INSTRUCTIONS FOR THE TASK => Among the lines of the data below, count those that hold the word "width". Answer with the number alone.

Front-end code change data
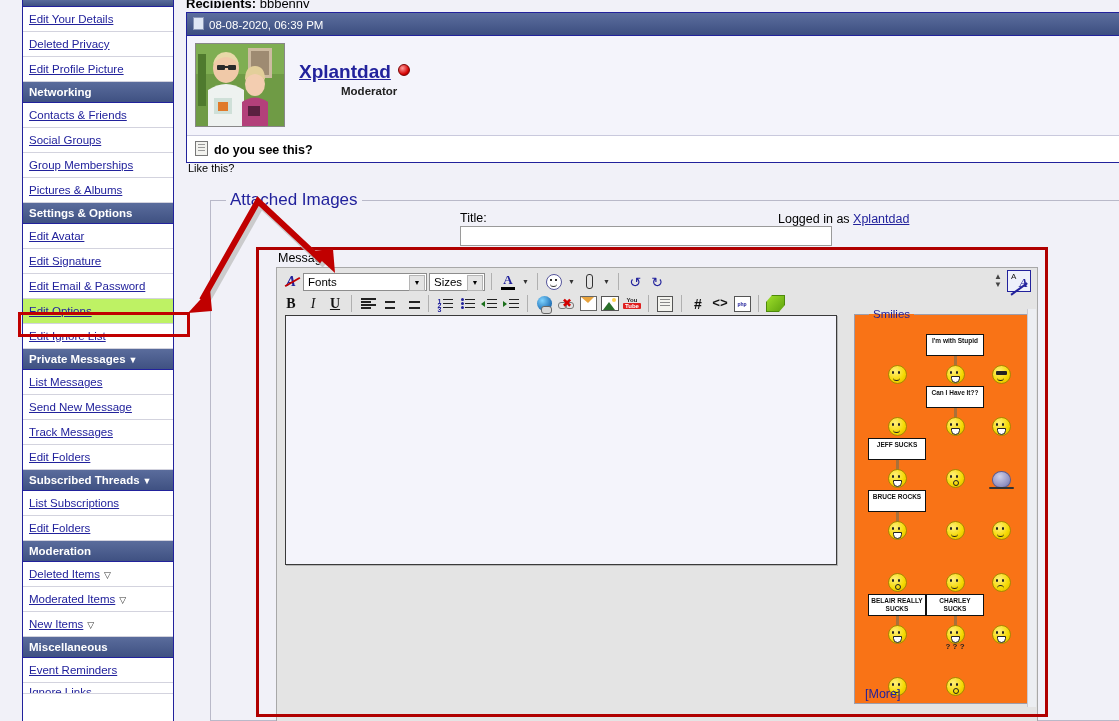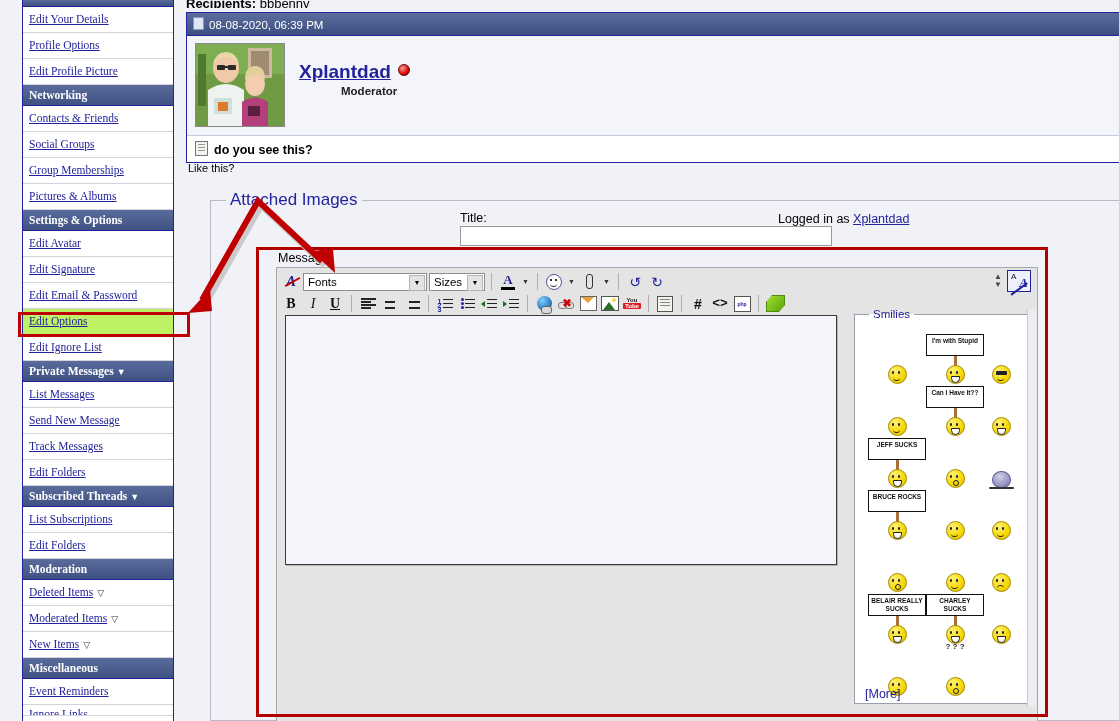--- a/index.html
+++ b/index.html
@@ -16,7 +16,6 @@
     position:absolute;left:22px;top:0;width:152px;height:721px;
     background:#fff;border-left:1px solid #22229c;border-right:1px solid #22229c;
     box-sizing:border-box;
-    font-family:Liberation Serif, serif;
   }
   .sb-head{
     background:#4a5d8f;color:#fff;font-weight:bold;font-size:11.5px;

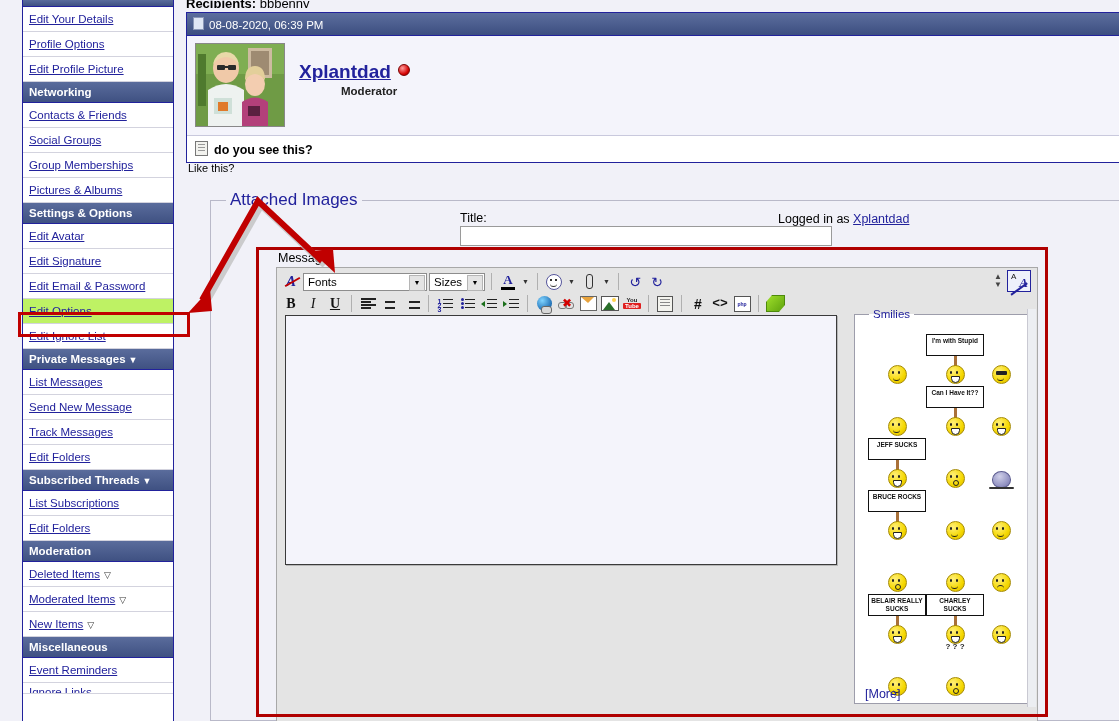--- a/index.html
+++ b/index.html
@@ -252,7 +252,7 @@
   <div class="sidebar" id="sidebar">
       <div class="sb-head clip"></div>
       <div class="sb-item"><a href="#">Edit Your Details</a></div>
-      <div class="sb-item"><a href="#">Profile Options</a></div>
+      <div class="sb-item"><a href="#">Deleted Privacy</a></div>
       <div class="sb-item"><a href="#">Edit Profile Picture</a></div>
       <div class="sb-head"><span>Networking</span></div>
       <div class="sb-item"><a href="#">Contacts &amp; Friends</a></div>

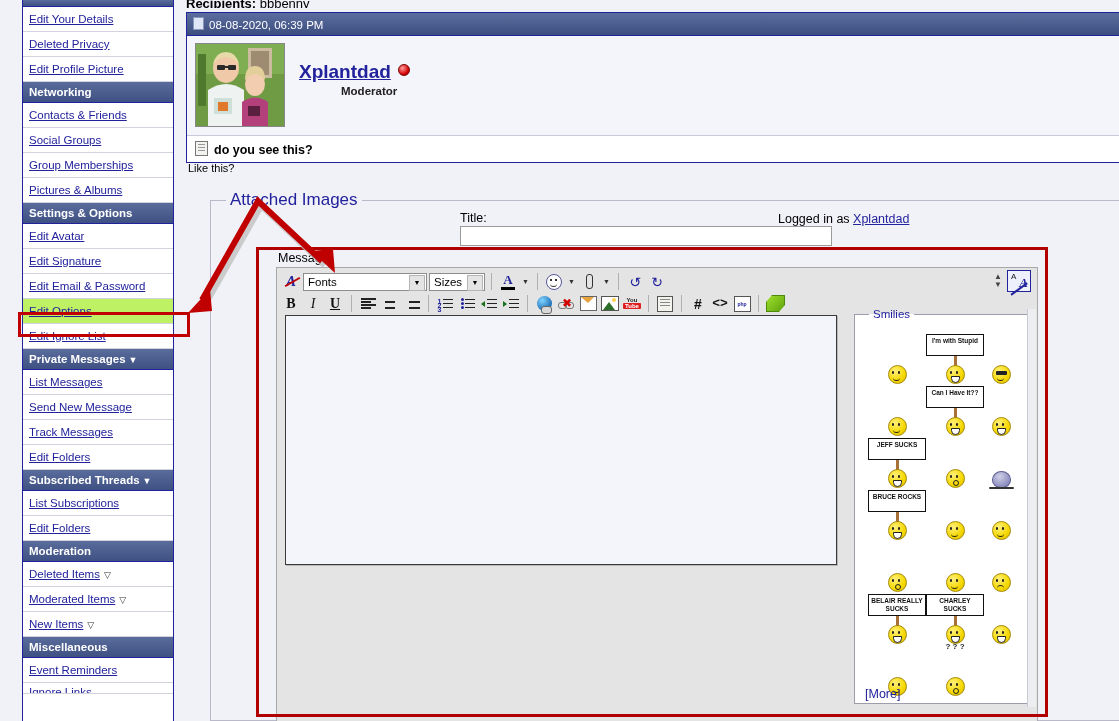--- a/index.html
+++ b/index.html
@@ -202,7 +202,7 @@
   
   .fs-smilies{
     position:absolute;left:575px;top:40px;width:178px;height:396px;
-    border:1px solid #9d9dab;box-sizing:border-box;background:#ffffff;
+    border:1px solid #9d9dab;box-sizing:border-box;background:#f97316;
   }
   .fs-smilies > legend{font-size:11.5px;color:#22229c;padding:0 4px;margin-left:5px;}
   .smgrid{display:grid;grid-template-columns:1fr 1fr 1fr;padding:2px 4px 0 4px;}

RESULT OF THIS TASK => 2